When praying, acknowledge the life of Spirit, divine Life. Don’t try to prove something to yourself or other human beings. A full egg doesn’t try to prove something to an egg shell. Keep developing spirituality, feed on the knowledge of Life. Yet live the life you have to its fullest with regard for life, compassion, and growing completeness.

Reviewing Christian Science, Part 7

Christian Science Review, Part 7

Question: What is substance?

Answer: Substance is that which is eternal and incapable of disorder and decay. Truth, Life, and Love are substance as Scriptures use this word in Hebrews: “The substance of things hoped for, the evidence of things not seen.”[1] Spirit, the synonym of Mind or God, is the only real substance. The spiritual universe, including individual persons, is a united idea, reflecting the divine substance of Spirit.

Think on this:

Because it’s difficult to wrap our heads around the substance of Spirit, we take it a step at a time. Or, I should say, we take it a thought at a time!

When I wake up in the morning, my first thoughts of substance would be my bed and the sunlight. After a few minutes, I may think hunger is substance.

But after eating breakfast, hunger is gone, and satisfaction feels substantial.

By then, I’ve fed and cuddled my cats.

When I sit for a few minutes of quiet time, I realize that all those thoughts are similar, not really new or different from one another. I wait for another thought.

A thought of Spirit.

As for my morning, I separate the thoughts of rest, satisfied desire (hunger), and love, from bed, food, and my cats. This doesn’t mean my bed, appetite, and cats are forgotten.

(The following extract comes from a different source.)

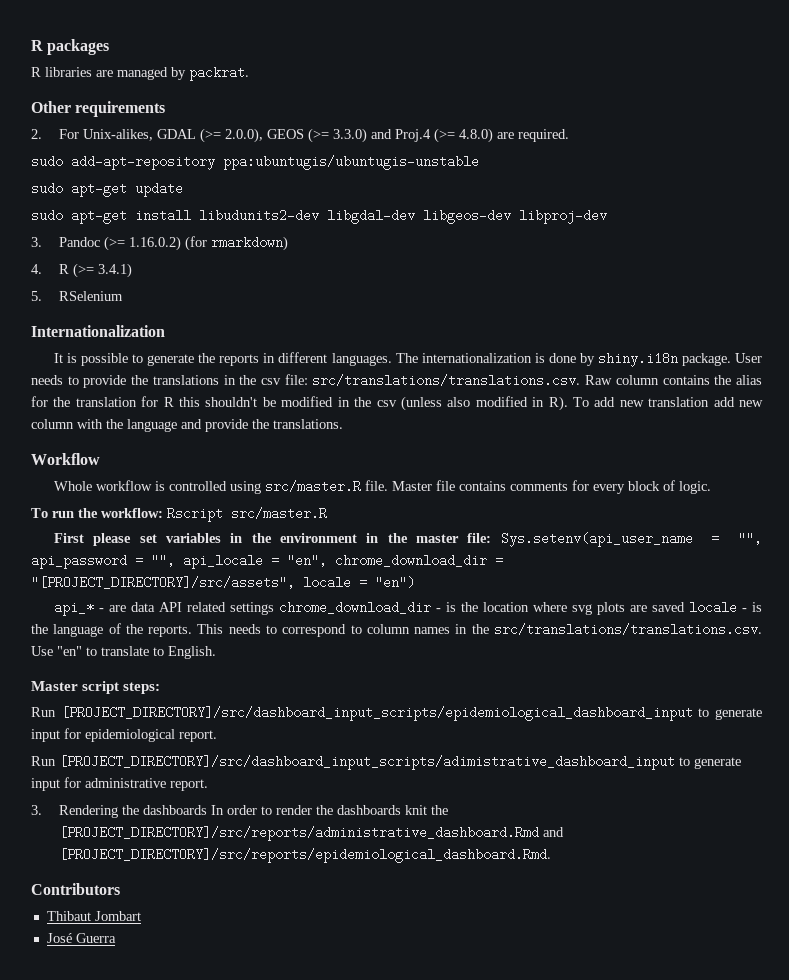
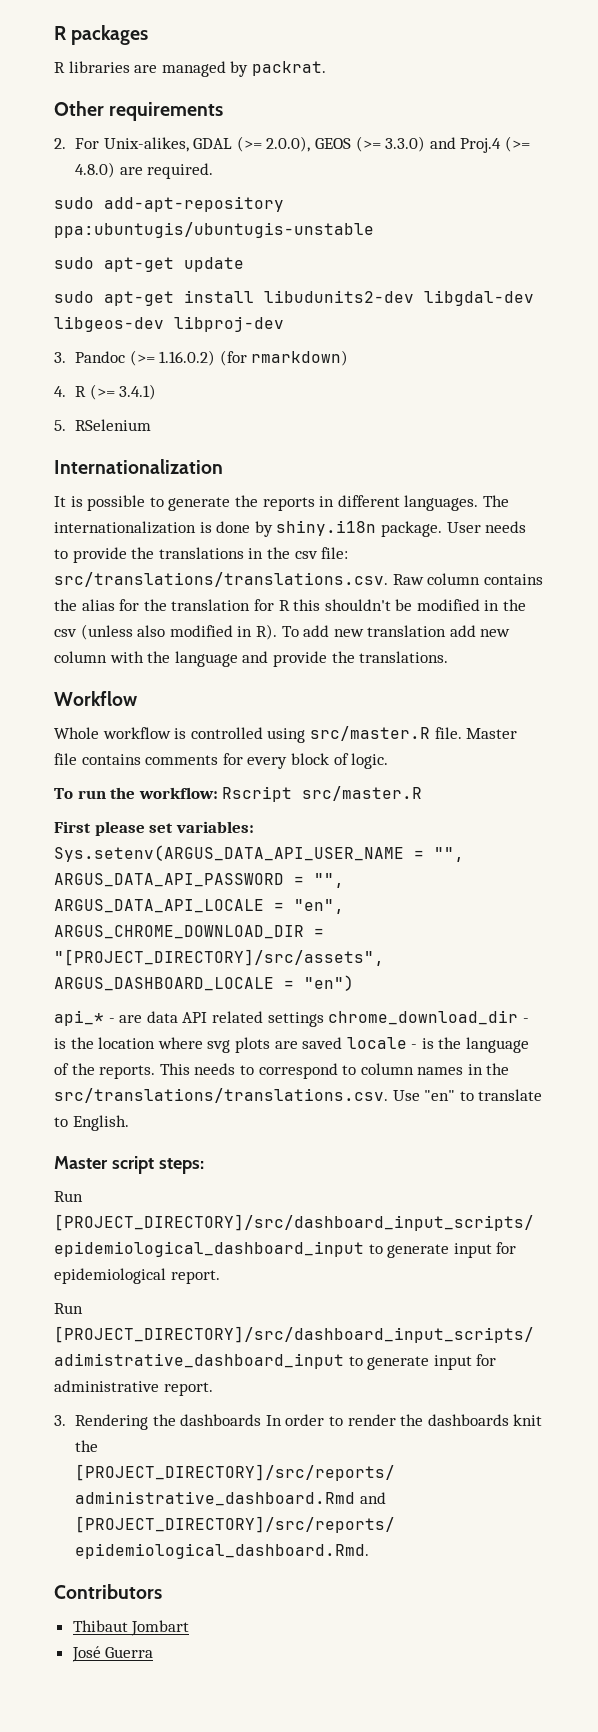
- First please set variables in the environment in the master file: Sys.setenv(api_user_name = "", api_password = "", api_locale = "en", chrome_download_dir = "[PROJECT_DIRECTORY]/src/assets", locale = "en")
+ First please set variables: Sys.setenv(ARGUS_DATA_API_USER_NAME = "", ARGUS_DATA_API_PASSWORD = "", ARGUS_DATA_API_LOCALE = "en", ARGUS_CHROME_DOWNLOAD_DIR = "[PROJECT_DIRECTORY]/src/assets", ARGUS_DASHBOARD_LOCALE = "en")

I take the thoughts of rest, satisfied desire, and love and attach them to God, Spirit. To give Spirit substance. And because God created everything, even if I don’t completely understand all that God created, I’m then able to circle around and apply the rest, satisfied desire, and love to not only the bed, appetite, and cats, but also the rest of my day involving my job, expectations, and family.